:: Work instruction ::
Write the entries out exactly. Any images they hold stay out of the copy.
BEGIN Excerpted records
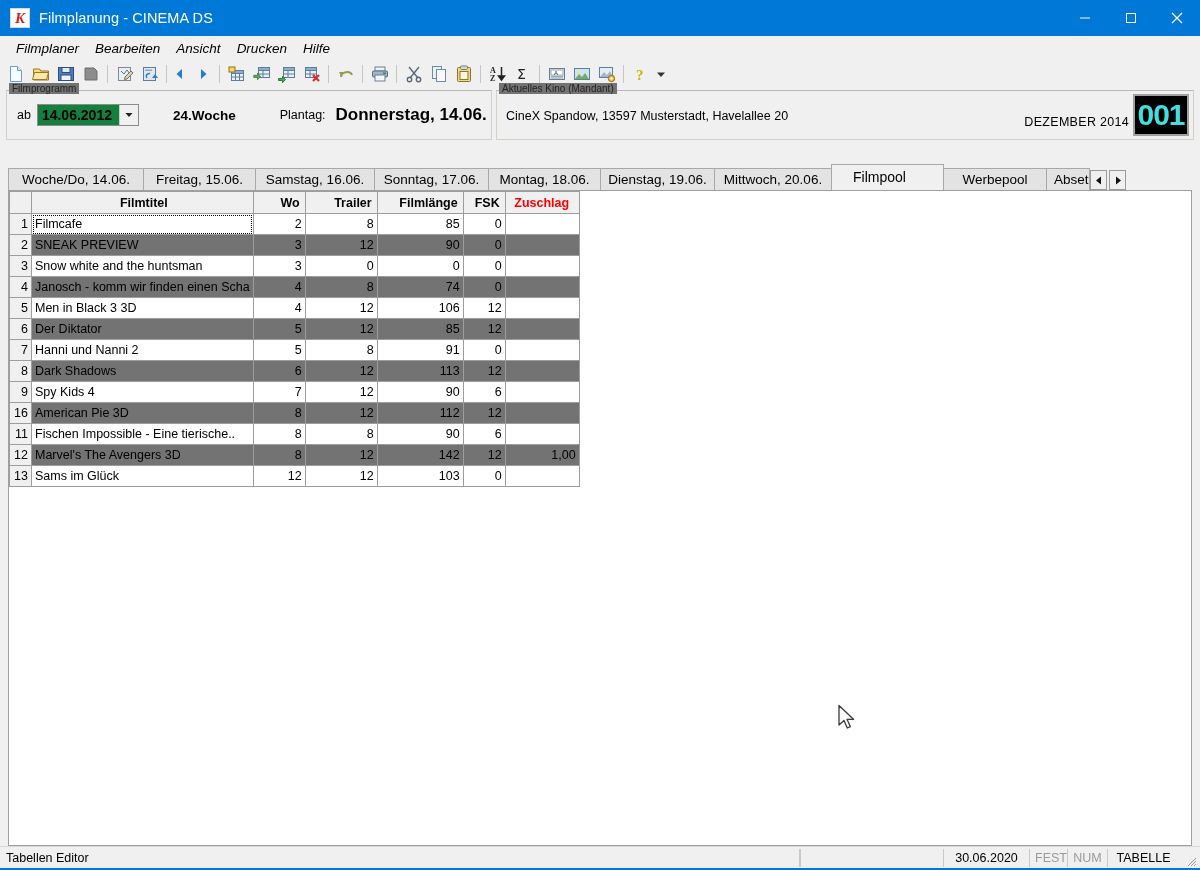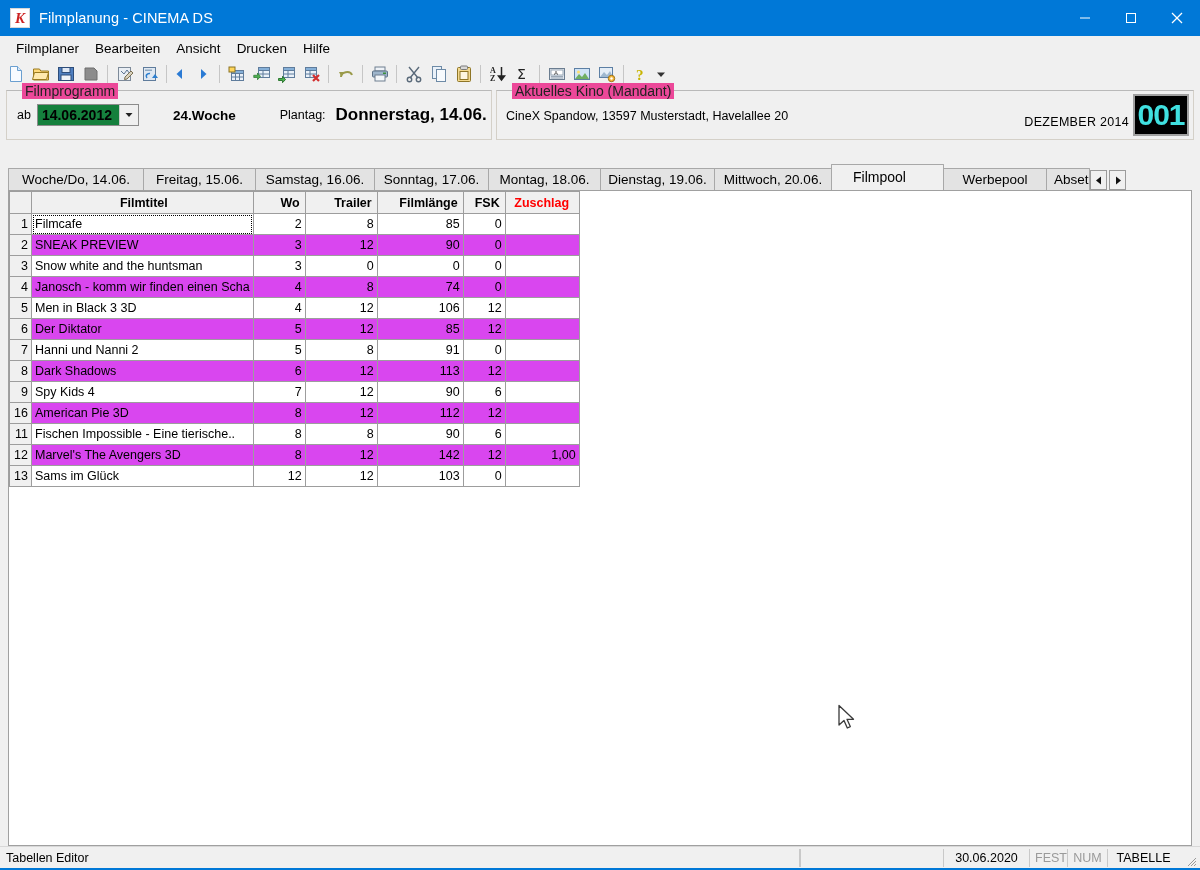--- a/index.html
+++ b/index.html
@@ -83,6 +83,7 @@
     align-items: center;
     padding-left: 8px;
     flex: 0 0 auto;
+    font-style: italic;
   }
   .menu-item {
     font-size: 13.5px;

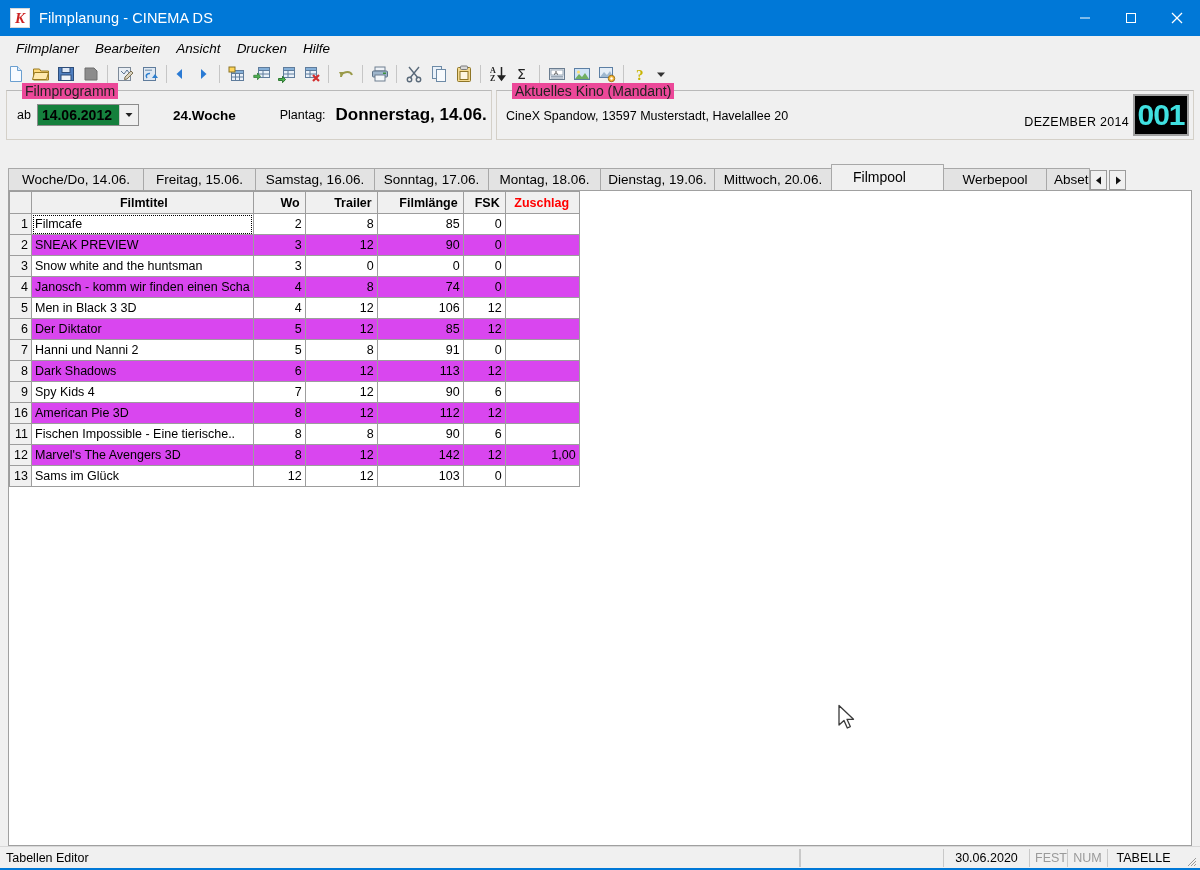--- a/index.html
+++ b/index.html
@@ -141,10 +141,10 @@
   .groupbox > .gb-title {
     position: absolute;
     top: -8px;
-    left: 15px;
-    background: #ec4899;
+    left: 2px;
+    background: #737373;
     padding: 0 3px;
-    font-size: 14px;
+    font-size: 10px;
     color: #222;
     white-space: nowrap;
   }

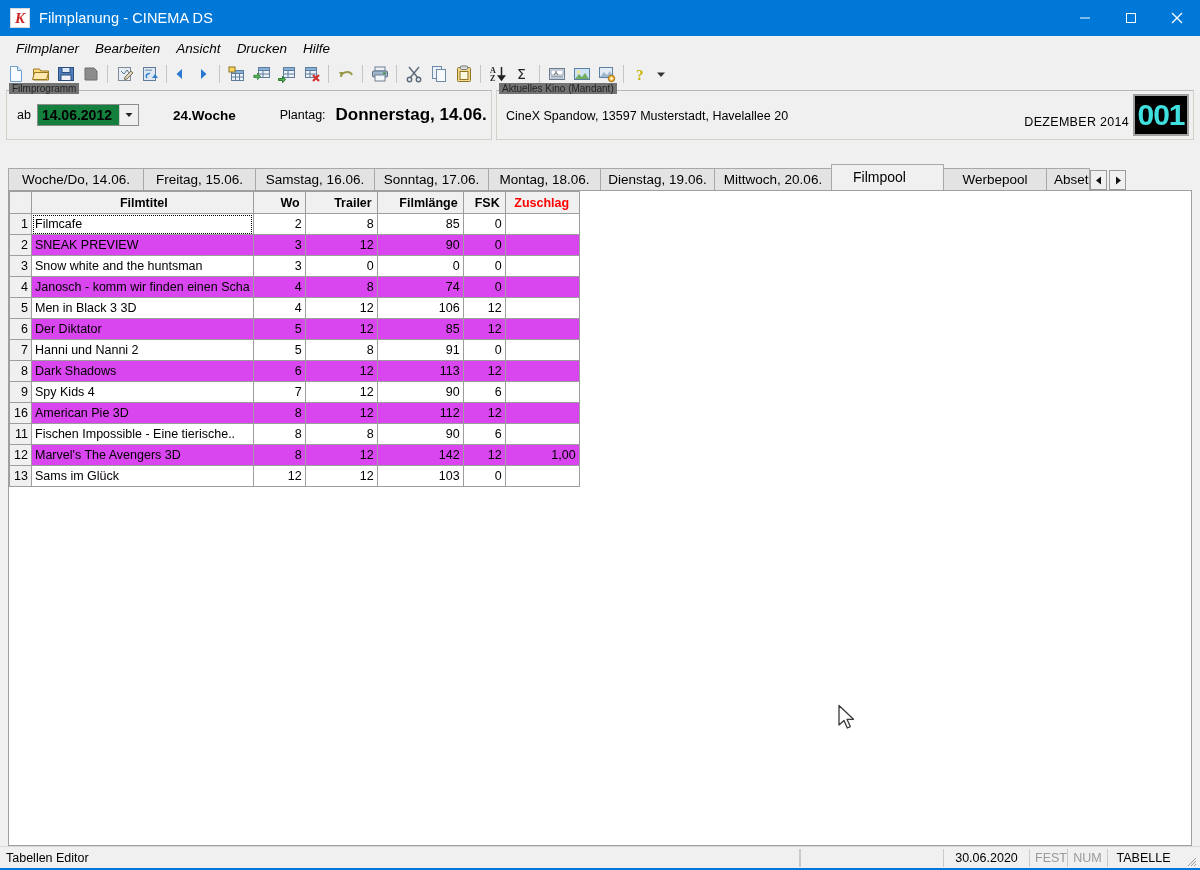--- a/index.html
+++ b/index.html
@@ -362,7 +362,7 @@
   td.c-zu    { text-align: right; padding-right: 5px; color: #ff0000; }
 
   tr.odd td:not(.c-rownum)  { background: #ffffff; }
-  tr.even td:not(.c-rownum) { background: #d946ef; }
+  tr.even td:not(.c-rownum) { background: #737373; }
 
   td.focused {
     outline: 1px dotted #000;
END Excerpted records
:: Task answer ::
--- a/index.html
+++ b/index.html
@@ -83,6 +83,7 @@
     align-items: center;
     padding-left: 8px;
     flex: 0 0 auto;
+    font-style: italic;
   }
   .menu-item {
     font-size: 13.5px;

--- a/index.html
+++ b/index.html
@@ -141,10 +141,10 @@
   .groupbox > .gb-title {
     position: absolute;
     top: -8px;
-    left: 15px;
-    background: #ec4899;
+    left: 2px;
+    background: #737373;
     padding: 0 3px;
-    font-size: 14px;
+    font-size: 10px;
     color: #222;
     white-space: nowrap;
   }

--- a/index.html
+++ b/index.html
@@ -362,7 +362,7 @@
   td.c-zu    { text-align: right; padding-right: 5px; color: #ff0000; }
 
   tr.odd td:not(.c-rownum)  { background: #ffffff; }
-  tr.even td:not(.c-rownum) { background: #d946ef; }
+  tr.even td:not(.c-rownum) { background: #737373; }
 
   td.focused {
     outline: 1px dotted #000;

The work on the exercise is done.